- Power type: Steam
- Builder: Beyer, Peacock & Company
- Serial number: 6629
- Build date: 1930
- Total produced: 1
- Configuration:: ​
- • Whyte: 2-4-0+0-4-2T
- Gauge: 2 ft 6 in (762 mm)
- Leading dia.: 1 ft 9 in (533 mm)
- Driver dia.: 2 ft 6 in (762 mm)
- Trailing dia.: 1 ft 9 in (533 mm)
- Wheelbase: 35 ft 9 in (10.90 m)
- Length: 41 ft 5 in (12.62 m)
- Height: 10 ft 6 in (3.20 m)
- Axle load: 7.05 long tons
- Loco weight: 39 long tons
- Fuel type: Coal
- Fuel capacity: 2 long tons
- Water cap.: 1000 gal
- Boiler pressure: 175 lbf/in^{2} (1,210 kPa)
- Cylinders: 4
- Cylinder size: 10 in × 16 in (254 mm × 406 mm)
- Valve gear: Walschaerts
- Valve type: Piston
- Tractive effort: 15,866 lb (7,197 kg)
- Operators: Udupussallawa railway and Kelani Valley Line
- Class: H1
- Number in class: 1
- Nicknames: Baby Garratt
- Locale: Ceylon
- First run: 1930
- Withdrawn: 1972
- Scrapped: 1981
- Disposition: Scrapped

= Ceylon Government Railway H1 =

The Ceylon Government Railway H1 was a solitary narrow-gauge (2ft 6in) Garratt steam locomotive built by Beyer, Peacock & Company, England for the Ceylon Government Railway (now Sri Lanka Railways).

==History==
This locomotive entered service with the railway in 1931, and was designated as the UPR-GARRATT Class before the reclassification of 1937. It was originally used for passenger and freight services on the narrow-gauge (2ft 6in) Uda Pussellawa Railway (UPR) between Nanu Oya and Ragala via Nuwara Eliya.
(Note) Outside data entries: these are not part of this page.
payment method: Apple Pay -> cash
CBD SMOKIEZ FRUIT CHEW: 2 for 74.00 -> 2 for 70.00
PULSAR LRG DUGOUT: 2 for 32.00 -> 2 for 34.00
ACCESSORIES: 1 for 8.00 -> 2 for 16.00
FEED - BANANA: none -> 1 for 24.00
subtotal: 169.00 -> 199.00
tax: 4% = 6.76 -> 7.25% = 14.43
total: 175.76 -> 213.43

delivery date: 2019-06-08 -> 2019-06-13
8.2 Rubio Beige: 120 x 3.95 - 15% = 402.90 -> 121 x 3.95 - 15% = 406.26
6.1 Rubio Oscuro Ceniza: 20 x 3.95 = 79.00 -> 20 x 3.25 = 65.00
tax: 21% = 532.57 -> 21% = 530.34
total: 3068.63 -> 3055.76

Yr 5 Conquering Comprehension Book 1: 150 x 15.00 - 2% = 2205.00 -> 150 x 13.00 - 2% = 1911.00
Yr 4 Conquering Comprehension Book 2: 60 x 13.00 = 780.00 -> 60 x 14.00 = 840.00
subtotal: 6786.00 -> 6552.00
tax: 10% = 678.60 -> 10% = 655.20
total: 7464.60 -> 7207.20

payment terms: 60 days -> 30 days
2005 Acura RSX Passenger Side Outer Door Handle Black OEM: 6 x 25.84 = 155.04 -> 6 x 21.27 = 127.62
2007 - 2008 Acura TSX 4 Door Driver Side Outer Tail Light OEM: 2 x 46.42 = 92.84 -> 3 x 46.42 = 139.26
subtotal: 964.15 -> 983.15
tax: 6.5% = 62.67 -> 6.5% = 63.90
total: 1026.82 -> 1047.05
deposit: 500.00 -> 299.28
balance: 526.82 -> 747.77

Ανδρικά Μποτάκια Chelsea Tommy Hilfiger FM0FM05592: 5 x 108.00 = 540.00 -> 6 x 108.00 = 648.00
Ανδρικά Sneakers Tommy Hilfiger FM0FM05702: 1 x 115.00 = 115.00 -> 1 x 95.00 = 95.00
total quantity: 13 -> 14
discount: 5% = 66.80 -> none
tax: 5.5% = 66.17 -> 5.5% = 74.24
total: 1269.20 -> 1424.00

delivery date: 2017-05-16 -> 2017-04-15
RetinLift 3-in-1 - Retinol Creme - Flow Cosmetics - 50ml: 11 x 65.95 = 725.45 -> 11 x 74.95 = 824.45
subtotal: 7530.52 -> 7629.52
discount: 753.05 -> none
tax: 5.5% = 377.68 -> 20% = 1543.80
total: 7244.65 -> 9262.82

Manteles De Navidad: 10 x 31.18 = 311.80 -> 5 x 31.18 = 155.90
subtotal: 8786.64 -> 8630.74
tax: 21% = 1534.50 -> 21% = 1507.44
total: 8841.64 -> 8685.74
No. 293 met with a serious accident near Nuwara Eliya in 1942 while hauling a freight train at excessive speed. It was returned to service in 1944 following repairs. Until the 1960s, the locomotive was occasionally used on the narrow-gauge Kelani Valley Line.

Following withdrawal from service in 1972, it was scrapped in 1981.